Chapter 10 -- assembly



MIPS floating point hardware
-----------------------------

Floating point arithmetic could be done by hardware, or by software.
Hardware is fast, and takes up chip real estate.
Software is slow, but takes up no space (memory for the software --
  an insignificant amount)
An assembly language programmer cannot tell which is being used,
  except if calculations are quite lengthy and then there could
  be a noticeable time difference.  Software could be 100 to 1000
  (or more) times slower.


The MIPS specifies and offers a HW approach.
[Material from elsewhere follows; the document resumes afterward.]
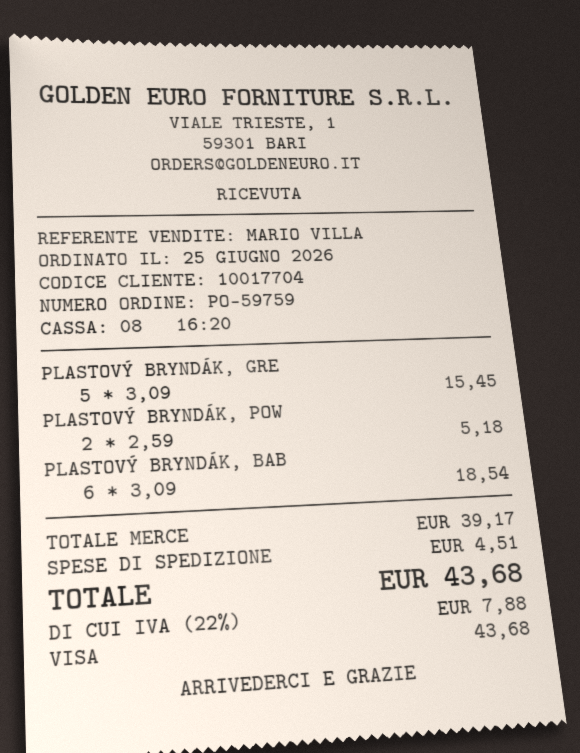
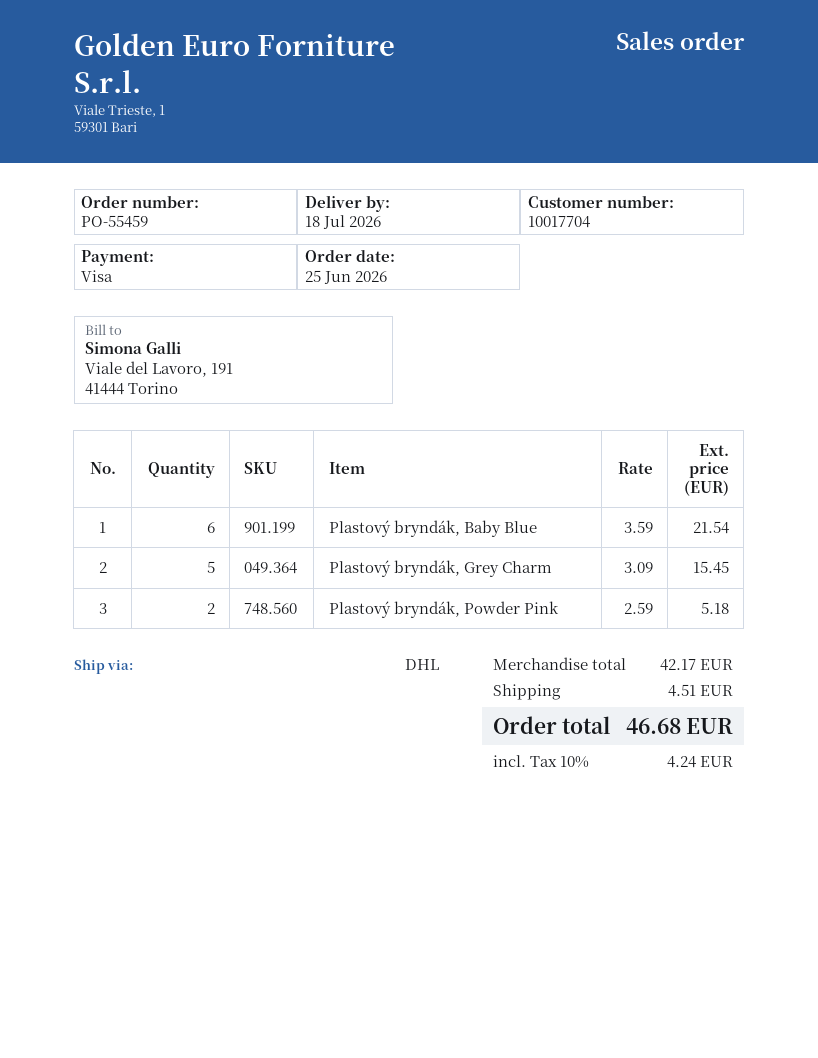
order number: PO-59759 -> PO-55459
PLASTOVÝ BRYNDÁK, BAB: 6 x 3.09 = 18.54 -> 6 x 3.59 = 21.54
subtotal: 39.17 -> 42.17
tax: 22% = 7.88 -> 10% = 4.24
total: 43.68 -> 46.68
All the control HW and integer arithmetic HW is located on 1 VLSI
chip.  That packs it full.  So, the MIPS architecture is designed
that other chips can accept instructions and execute them.  These
other chips are called coprocessors.  The integer one is called
C0 (coprocessor 0).  One that does fl. pt. arithmetic is called
C1 (coprocessor 1).
   Alternative name:  C0 is the R2000
		      C1 is the R2010

        --------       --------
	|      |       |      |
	| C0   |       | C1   |
	|      |       |      |
        --------       --------
	   |              |
	   |--------------|
           |
        --------
	|      |
	| MEM  |
	|      |
        --------


C1 "listens" to the instruction sequence.  It partially decodes
each instruction.  When it gets one that is meant for it to execute,
it executes it.   At the same time, C0 ignores the instruction
meant for C1 (for the correct amount of time) and then fetches
another instruction.



Just as there are registers meant for integers, there are registers
meant for floating pt. values.

  C1 has 32, 32 bit registers.
  Integer instructions have no access to these registers, just as
    fl. pt. instructions have no access to the C0 registers.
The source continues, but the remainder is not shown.